## Your goal
Output only this range of the data below: the line that contains "margin-top:12px; margin-left:-10px;" through the final line, both ends included, each retyped exactly.

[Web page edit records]

--- START ---

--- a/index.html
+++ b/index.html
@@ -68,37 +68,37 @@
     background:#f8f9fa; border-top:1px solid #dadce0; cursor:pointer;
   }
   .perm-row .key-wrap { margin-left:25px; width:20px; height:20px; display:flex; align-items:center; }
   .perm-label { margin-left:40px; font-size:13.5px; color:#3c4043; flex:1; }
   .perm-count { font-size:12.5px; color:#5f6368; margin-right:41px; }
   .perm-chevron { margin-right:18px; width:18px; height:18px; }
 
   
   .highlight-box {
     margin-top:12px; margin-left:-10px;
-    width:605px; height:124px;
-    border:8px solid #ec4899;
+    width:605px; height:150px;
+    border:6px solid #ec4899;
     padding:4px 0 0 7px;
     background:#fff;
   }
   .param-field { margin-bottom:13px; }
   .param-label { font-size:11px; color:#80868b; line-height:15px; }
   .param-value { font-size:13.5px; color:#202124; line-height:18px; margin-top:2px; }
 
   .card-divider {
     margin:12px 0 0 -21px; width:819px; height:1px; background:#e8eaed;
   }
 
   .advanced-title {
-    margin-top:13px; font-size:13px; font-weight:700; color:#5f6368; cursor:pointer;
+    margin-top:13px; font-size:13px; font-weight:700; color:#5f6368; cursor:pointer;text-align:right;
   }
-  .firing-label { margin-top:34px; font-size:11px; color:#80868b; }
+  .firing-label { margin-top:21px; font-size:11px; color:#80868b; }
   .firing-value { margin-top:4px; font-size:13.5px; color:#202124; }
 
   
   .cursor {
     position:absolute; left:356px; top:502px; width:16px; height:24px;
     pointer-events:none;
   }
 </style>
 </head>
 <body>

--- END ---

## Finished task
     margin-top:12px; margin-left:-10px;
-    width:605px; height:124px;
-    border:8px solid #ec4899;
+    width:605px; height:150px;
+    border:6px solid #ec4899;
     padding:4px 0 0 7px;
     background:#fff;
   }
   .param-field { margin-bottom:13px; }
   .param-label { font-size:11px; color:#80868b; line-height:15px; }
   .param-value { font-size:13.5px; color:#202124; line-height:18px; margin-top:2px; }
 
   .card-divider {
     margin:12px 0 0 -21px; width:819px; height:1px; background:#e8eaed;
   }
 
   .advanced-title {
-    margin-top:13px; font-size:13px; font-weight:700; color:#5f6368; cursor:pointer;
+    margin-top:13px; font-size:13px; font-weight:700; color:#5f6368; cursor:pointer;text-align:right;
   }
-  .firing-label { margin-top:34px; font-size:11px; color:#80868b; }
+  .firing-label { margin-top:21px; font-size:11px; color:#80868b; }
   .firing-value { margin-top:4px; font-size:13.5px; color:#202124; }
 
   
   .cursor {
     position:absolute; left:356px; top:502px; width:16px; height:24px;
     pointer-events:none;
   }
 </style>
 </head>
 <body>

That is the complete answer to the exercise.